● **Task statement**
In the entries below, find the lines with the word "configured" and copy them.

● **Source data**
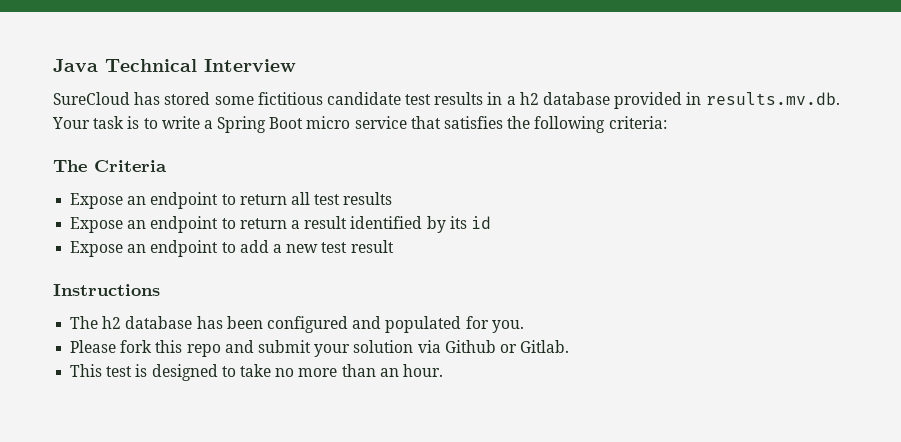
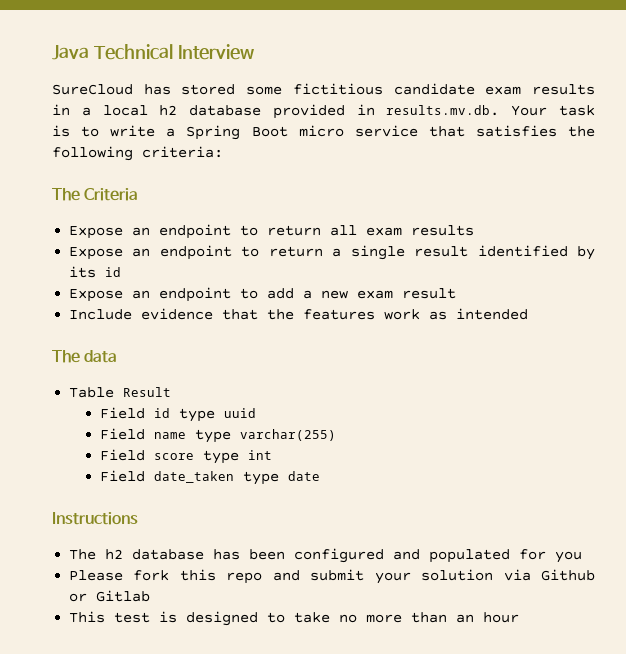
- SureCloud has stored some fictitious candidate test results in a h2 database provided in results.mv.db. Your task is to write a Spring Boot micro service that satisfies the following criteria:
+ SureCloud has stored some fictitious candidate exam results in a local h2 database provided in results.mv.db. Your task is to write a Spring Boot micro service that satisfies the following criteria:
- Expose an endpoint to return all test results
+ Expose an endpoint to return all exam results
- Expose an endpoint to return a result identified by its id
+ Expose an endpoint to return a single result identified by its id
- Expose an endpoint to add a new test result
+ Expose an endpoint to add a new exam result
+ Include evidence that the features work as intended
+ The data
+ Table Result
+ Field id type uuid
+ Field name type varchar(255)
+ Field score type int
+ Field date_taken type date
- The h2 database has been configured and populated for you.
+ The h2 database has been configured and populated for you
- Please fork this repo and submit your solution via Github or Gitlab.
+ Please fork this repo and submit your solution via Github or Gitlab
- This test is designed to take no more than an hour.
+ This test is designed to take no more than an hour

* * *

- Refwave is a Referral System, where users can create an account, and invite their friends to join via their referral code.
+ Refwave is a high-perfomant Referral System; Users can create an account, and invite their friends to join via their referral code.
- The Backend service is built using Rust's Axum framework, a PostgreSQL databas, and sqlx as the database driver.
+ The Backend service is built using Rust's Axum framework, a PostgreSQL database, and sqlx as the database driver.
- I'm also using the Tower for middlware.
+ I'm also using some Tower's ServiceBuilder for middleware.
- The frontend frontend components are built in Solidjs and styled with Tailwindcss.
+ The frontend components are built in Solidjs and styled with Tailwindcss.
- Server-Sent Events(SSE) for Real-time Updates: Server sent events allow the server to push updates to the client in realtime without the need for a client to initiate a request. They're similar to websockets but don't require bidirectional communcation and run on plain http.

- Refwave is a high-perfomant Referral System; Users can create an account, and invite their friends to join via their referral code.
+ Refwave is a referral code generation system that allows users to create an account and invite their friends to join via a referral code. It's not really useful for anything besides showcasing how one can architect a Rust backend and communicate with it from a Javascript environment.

● **Answer for this exercise**
- The h2 database has been configured and populated for you.
+ The h2 database has been configured and populated for you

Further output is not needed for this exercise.